(Extracted records)
....

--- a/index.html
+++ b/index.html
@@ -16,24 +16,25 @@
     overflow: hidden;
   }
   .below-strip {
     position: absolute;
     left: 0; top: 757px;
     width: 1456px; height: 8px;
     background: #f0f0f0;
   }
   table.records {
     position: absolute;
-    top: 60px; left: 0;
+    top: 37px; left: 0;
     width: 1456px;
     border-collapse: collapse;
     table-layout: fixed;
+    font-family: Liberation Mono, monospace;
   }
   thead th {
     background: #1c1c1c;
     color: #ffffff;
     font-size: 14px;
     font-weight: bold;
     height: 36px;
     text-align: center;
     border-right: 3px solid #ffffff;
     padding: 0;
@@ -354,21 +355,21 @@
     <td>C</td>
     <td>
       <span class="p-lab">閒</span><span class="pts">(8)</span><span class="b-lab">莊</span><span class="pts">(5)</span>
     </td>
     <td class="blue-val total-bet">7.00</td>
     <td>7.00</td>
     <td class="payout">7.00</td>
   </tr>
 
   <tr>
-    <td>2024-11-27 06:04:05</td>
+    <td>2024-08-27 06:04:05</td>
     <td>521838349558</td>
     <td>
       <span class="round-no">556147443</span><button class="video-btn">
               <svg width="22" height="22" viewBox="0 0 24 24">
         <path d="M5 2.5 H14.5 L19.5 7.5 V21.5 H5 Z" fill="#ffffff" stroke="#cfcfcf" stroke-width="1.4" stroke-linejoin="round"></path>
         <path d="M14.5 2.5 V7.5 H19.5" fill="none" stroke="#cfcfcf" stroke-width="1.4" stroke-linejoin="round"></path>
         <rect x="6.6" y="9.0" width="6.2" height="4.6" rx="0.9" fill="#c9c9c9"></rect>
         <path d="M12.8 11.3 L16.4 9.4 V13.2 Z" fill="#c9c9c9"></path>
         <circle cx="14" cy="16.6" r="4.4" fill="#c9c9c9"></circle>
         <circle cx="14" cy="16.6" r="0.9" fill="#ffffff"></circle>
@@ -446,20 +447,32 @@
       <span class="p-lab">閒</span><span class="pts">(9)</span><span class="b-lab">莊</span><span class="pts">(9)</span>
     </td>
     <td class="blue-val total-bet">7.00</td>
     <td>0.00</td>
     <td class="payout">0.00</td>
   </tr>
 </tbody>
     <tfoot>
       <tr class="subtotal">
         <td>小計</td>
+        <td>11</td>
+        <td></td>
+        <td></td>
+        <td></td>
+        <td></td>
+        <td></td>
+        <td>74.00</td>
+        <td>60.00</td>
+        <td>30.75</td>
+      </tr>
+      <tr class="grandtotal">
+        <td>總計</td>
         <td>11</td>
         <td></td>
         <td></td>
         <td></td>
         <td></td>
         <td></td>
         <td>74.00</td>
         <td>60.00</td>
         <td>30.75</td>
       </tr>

....

* PROMPT *
Pull every line containing "left" out of the records.

* RESULT FOR THIS EXERCISE *
     left: 0; top: 757px;
-    top: 60px; left: 0;
+    top: 37px; left: 0;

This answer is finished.